En octubre de 2014, Johnson & Johnson anunció su compromiso de invertir hasta  200 millones de dólares para acelerar y expandir significativamente la producción de un programa de vacunación para el ébola, que desarrolla su División Farmacéutica Janssen. La compañía está buscando poder compartir el riesgo de financiación de esta vacuna así como los costes del desarrollo de los ensayos clínicos mediante la búsqueda de fondos gubernamentales y no-gubernamentales. El régimen de vacunación, que fue descubierto en un programa de investigación en colaboración con los Institutos Nacionales de Salud de Estados Unidos (NIH, por sus siglas en inglés), utiliza una combinación de refuerzo inicial que incluye dos componentes que están basados en la tecnología AdVac^®,  de Crucell Holland BV, que es parte  de Janssen, y en la tecnología MVA-BN^®, de Bavarian Nordic, una empresa biotecnológica danesa.

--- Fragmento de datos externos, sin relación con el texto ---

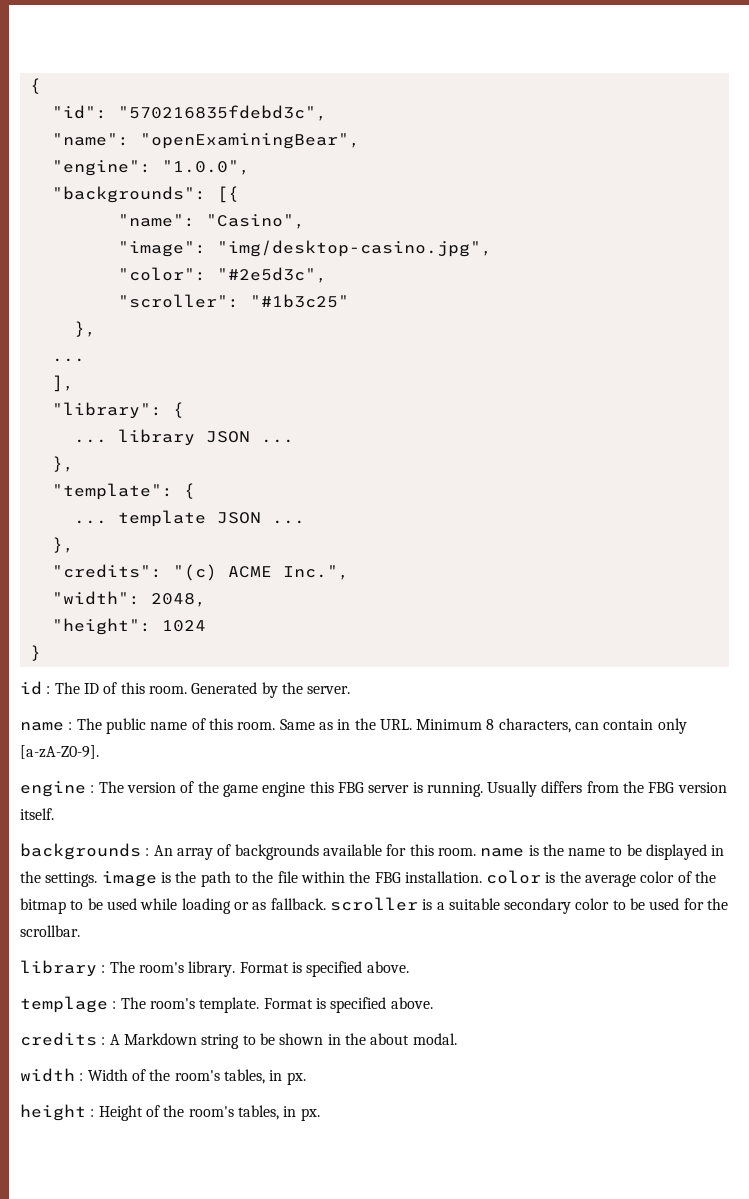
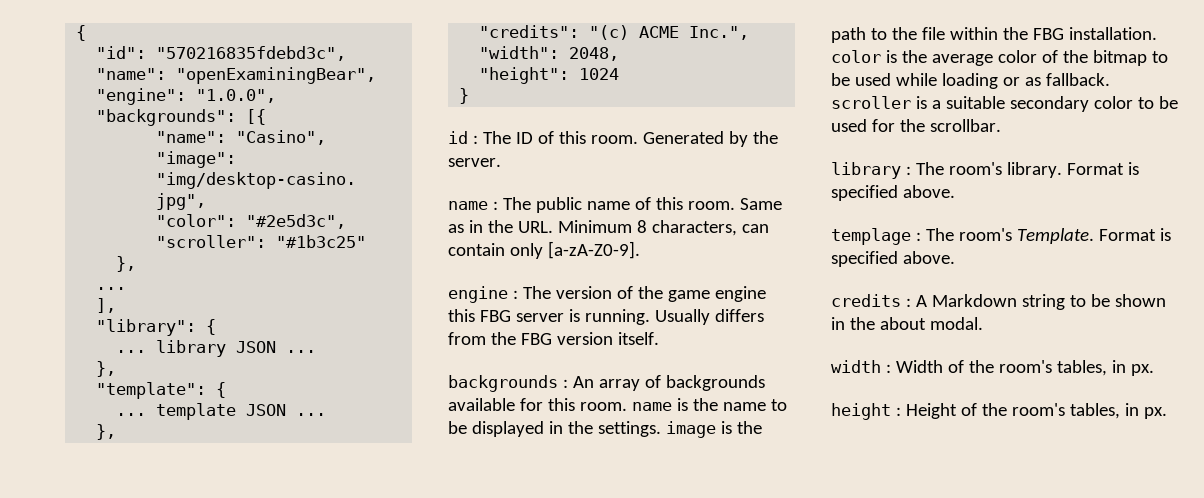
[199,997,260,1013] template. -> [1016,228,1094,244] Template.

El programa ha recibido financiación directa y hace uso de los servicios del NIAID, que forma parte del NIH Los ensayos llevados a cabo en el NIH con la nueva pauta, demostraron que cuando los dos componentes de la nueva vacuna se administran con un intervalo de dos meses, se consigue una protección contra la cepa Kikwit Zaire del virus del ébola, similar a la del virus que está provocando el brote en África Occidental. La colaboración en la investigación de una vacuna monovalente contra la cepa Zaire del virus del ébola forma parte de un programa de desarrollo en curso de una vacuna multivalente contra todas las cepas del virus que causan enfermedades en los seres humanos, incluidos los virus del ébola y Marburg basados en los vectores Ad26 y Ad35.